[Stored items from a collection]

-*-

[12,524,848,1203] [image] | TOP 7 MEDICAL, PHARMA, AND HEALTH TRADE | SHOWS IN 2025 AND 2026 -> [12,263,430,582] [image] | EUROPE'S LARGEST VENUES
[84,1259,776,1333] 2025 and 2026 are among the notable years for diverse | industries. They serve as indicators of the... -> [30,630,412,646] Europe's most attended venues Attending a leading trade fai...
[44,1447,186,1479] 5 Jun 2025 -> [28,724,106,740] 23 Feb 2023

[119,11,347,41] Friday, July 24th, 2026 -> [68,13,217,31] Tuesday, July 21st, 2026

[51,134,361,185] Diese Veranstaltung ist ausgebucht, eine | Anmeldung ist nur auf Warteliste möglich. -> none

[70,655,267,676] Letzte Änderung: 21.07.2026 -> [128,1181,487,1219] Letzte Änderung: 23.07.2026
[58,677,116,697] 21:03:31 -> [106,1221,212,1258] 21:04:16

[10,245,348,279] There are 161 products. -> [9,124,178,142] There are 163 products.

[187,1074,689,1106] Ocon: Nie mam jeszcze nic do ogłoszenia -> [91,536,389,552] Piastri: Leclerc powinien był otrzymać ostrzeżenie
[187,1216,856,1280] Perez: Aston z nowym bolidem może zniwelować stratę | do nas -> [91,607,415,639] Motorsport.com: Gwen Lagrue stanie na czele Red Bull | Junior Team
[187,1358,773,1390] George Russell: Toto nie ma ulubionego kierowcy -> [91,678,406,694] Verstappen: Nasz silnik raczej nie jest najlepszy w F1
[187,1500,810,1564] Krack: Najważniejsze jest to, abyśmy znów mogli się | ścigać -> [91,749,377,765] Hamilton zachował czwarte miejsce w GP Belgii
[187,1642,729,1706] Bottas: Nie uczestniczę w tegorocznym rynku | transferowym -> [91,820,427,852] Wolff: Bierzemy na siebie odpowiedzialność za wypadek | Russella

-*-

How to complete this task: Your reply must repeat the records above exactly and in full.

Response:
[12,524,848,1203] [image] | TOP 7 MEDICAL, PHARMA, AND HEALTH TRADE | SHOWS IN 2025 AND 2026 -> [12,263,430,582] [image] | EUROPE'S LARGEST VENUES
[84,1259,776,1333] 2025 and 2026 are among the notable years for diverse | industries. They serve as indicators of the... -> [30,630,412,646] Europe's most attended venues Attending a leading trade fai...
[44,1447,186,1479] 5 Jun 2025 -> [28,724,106,740] 23 Feb 2023

[119,11,347,41] Friday, July 24th, 2026 -> [68,13,217,31] Tuesday, July 21st, 2026

[51,134,361,185] Diese Veranstaltung ist ausgebucht, eine | Anmeldung ist nur auf Warteliste möglich. -> none

[70,655,267,676] Letzte Änderung: 21.07.2026 -> [128,1181,487,1219] Letzte Änderung: 23.07.2026
[58,677,116,697] 21:03:31 -> [106,1221,212,1258] 21:04:16

[10,245,348,279] There are 161 products. -> [9,124,178,142] There are 163 products.

[187,1074,689,1106] Ocon: Nie mam jeszcze nic do ogłoszenia -> [91,536,389,552] Piastri: Leclerc powinien był otrzymać ostrzeżenie
[187,1216,856,1280] Perez: Aston z nowym bolidem może zniwelować stratę | do nas -> [91,607,415,639] Motorsport.com: Gwen Lagrue stanie na czele Red Bull | Junior Team
[187,1358,773,1390] George Russell: Toto nie ma ulubionego kierowcy -> [91,678,406,694] Verstappen: Nasz silnik raczej nie jest najlepszy w F1
[187,1500,810,1564] Krack: Najważniejsze jest to, abyśmy znów mogli się | ścigać -> [91,749,377,765] Hamilton zachował czwarte miejsce w GP Belgii
[187,1642,729,1706] Bottas: Nie uczestniczę w tegorocznym rynku | transferowym -> [91,820,427,852] Wolff: Bierzemy na siebie odpowiedzialność za wypadek | Russella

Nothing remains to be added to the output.